Stirling did not answer this question, but stared forward and directly at the watch on deck. He counted them, searching for the seaman who had put up the fight when brought aboard. He was not in evidence.

"I wonder," asked Stirling, with a pucker on his brow, "if Marr expects that crew to follow him in a lawless enterprise? Outside of three or four, I know them from hearsay. They're drifters. They expect nothing but an iron dollar. Larribee hasn't paid a whaling hand a cent over the legal dollar in five seasons. He figures the advance money and the stuff they draw from the slop-chest is enough for sea scum. He has no heart at all!"

"Dirty work!"

"It is," said Stirling, sincerely. "Particularly when they don't even get the advance money. The boarding-house keepers, crimps, and runners get that. They furnish a man with an outfit and a dunnage bag. The outfit consists of a 'donkey's breakfast' for a mattress and a pair of pasteboard sea boots which will melt under the first hose. That's no way to send a man North!"

Cushner glanced at the Ice Pilot. He shook his head. "You're sticking up for poor Jack," he said. "That's no more than right. The laws are all for the owners and the boarding-house crimps. Poor Jack is friendless. What can he do?"

"There's seamen and seamen, Sam! There's the coasting crews and the deep-water bunch who know enough to get big wages and hold to the Union. The ones who suffer are boys like we got forward. They have no chance; they work eight months for an iron dollar and are cheated out of that!"

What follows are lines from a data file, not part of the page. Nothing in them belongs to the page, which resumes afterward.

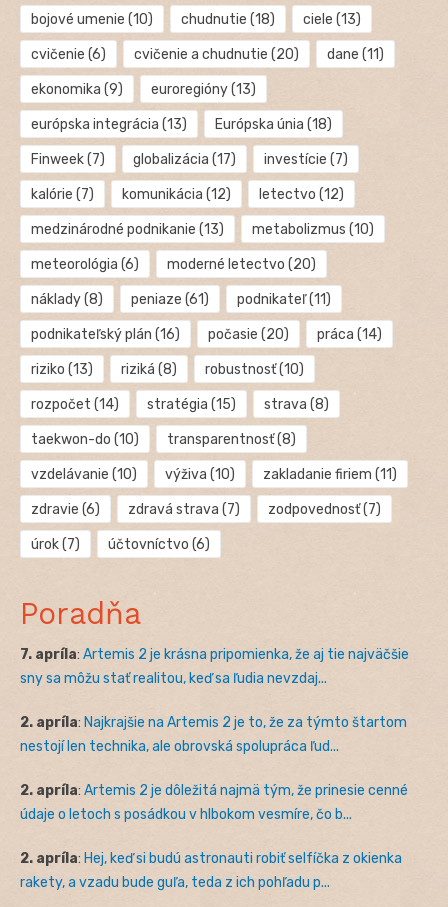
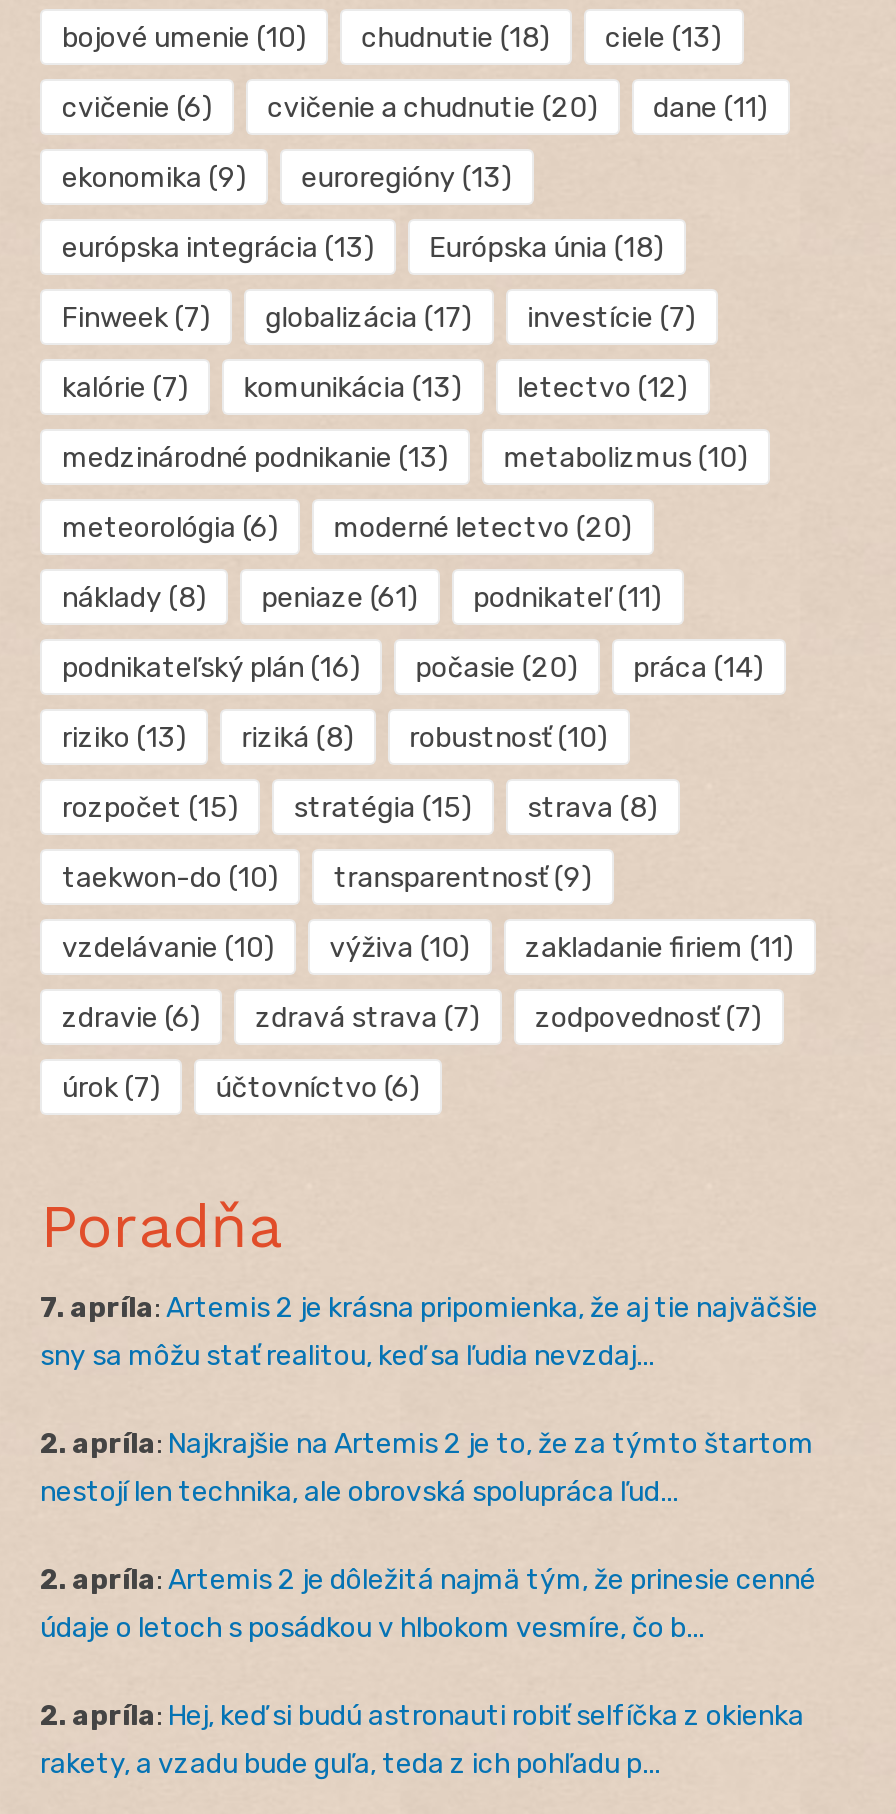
- kalórie (7) komunikácia (12) letectvo (12)
+ kalórie (7) komunikácia (13) letectvo (12)

- rozpočet (14) stratégia (15) strava (8)
+ rozpočet (15) stratégia (15) strava (8)

- transparentnosť (8)
+ transparentnosť (9)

Cushner slanted his eyes forward. "They don't look as if they'd care what happened," he said. "Marr, or anybody else, could give them a good argument and they'd follow him to the end of the world. Five square faces of gin and tobacco would buy the whole fo'c's'le."

Stirling lifted his strong shoulders expressively. "You're partly right!" he admitted. "I wouldn't blame them, either. But you're here and I'm here, and we're going to see that this ship keeps within the law."